● Description of the task: Look in the data below for the line that contains "- Discuss the". Copy that line and the remaining lines exactly.
Segment Start: Information provided
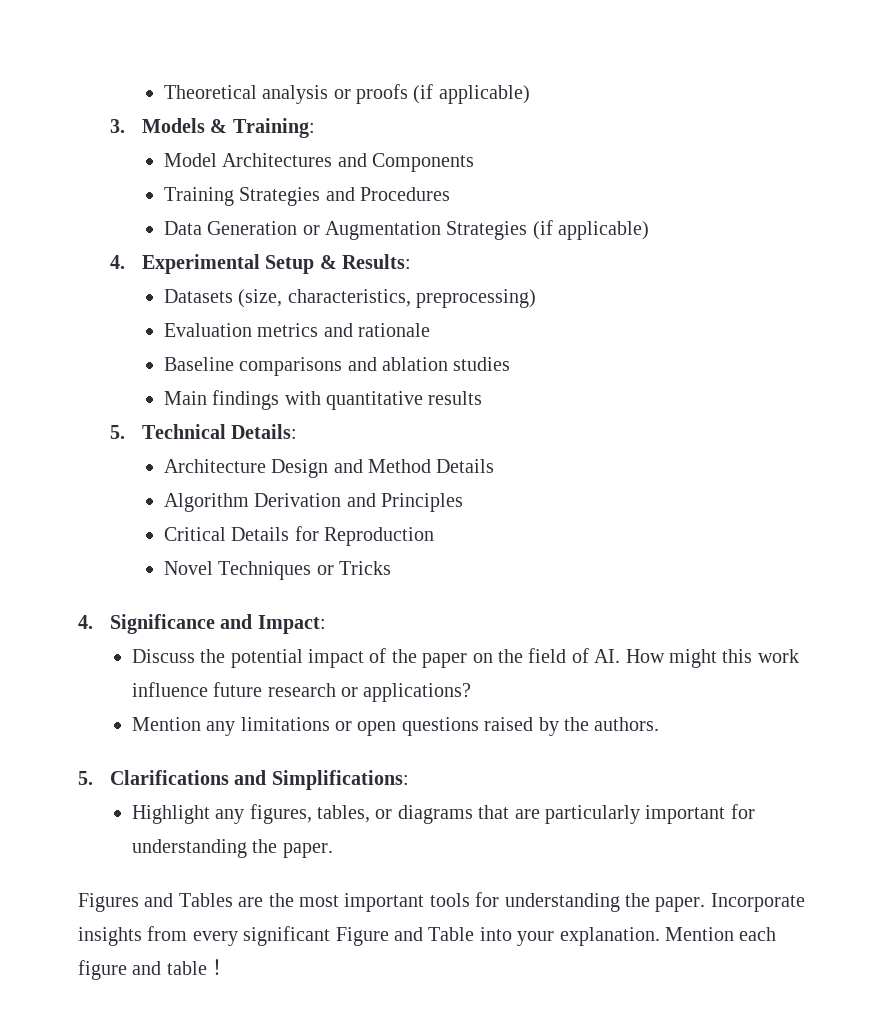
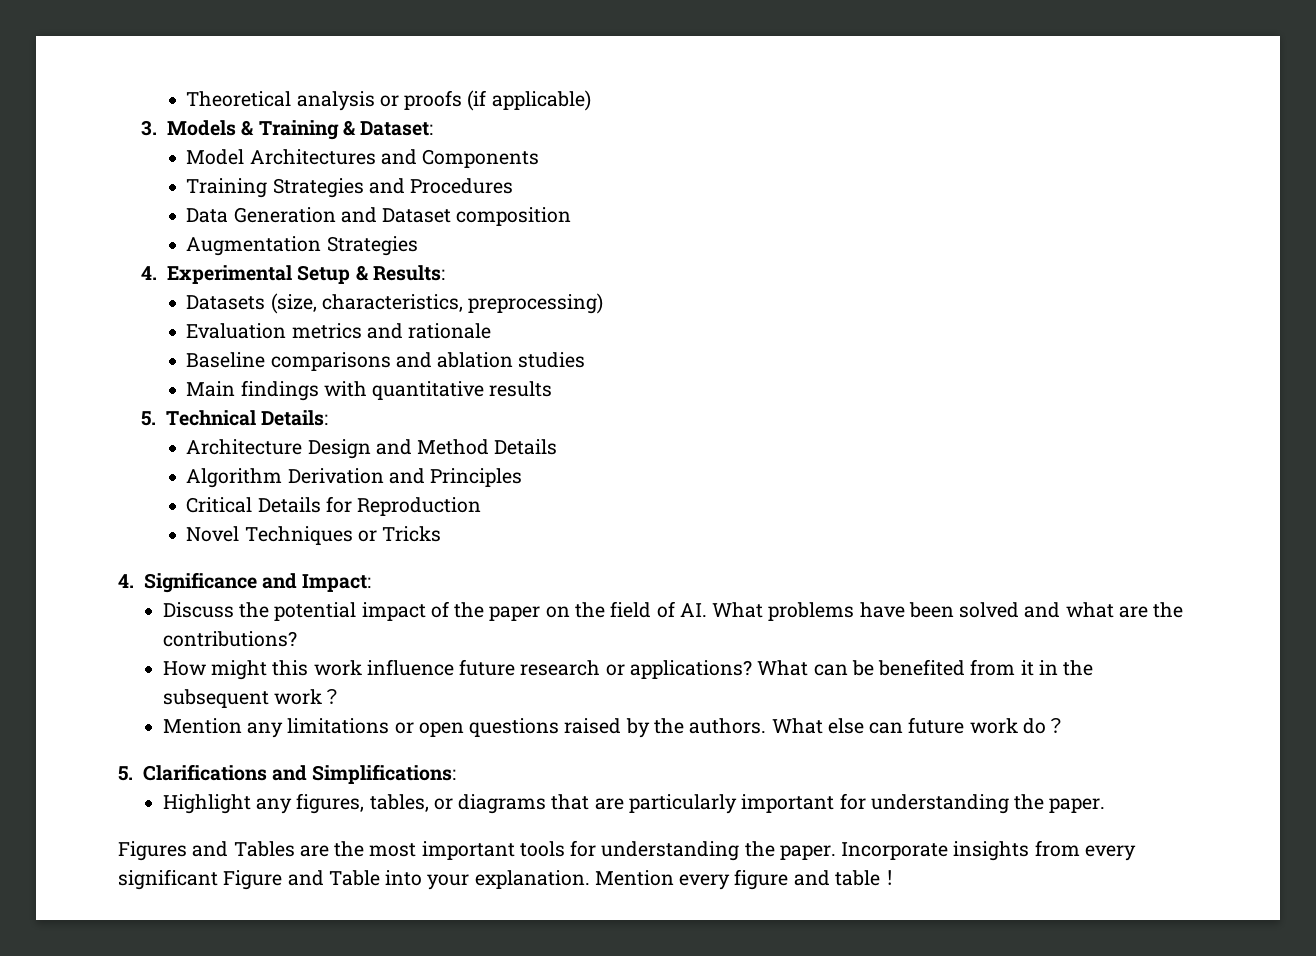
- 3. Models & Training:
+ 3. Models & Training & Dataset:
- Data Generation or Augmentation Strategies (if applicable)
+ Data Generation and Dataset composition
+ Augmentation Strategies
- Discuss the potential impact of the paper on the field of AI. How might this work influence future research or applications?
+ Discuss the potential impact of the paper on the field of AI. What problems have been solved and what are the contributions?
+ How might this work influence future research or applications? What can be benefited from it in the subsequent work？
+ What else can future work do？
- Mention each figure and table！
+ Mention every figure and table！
Segment End: Information provided
● Solution to the problem:
- Discuss the potential impact of the paper on the field of AI. How might this work influence future research or applications?
+ Discuss the potential impact of the paper on the field of AI. What problems have been solved and what are the contributions?
+ How might this work influence future research or applications? What can be benefited from it in the subsequent work？
+ What else can future work do？
- Mention each figure and table！
+ Mention every figure and table！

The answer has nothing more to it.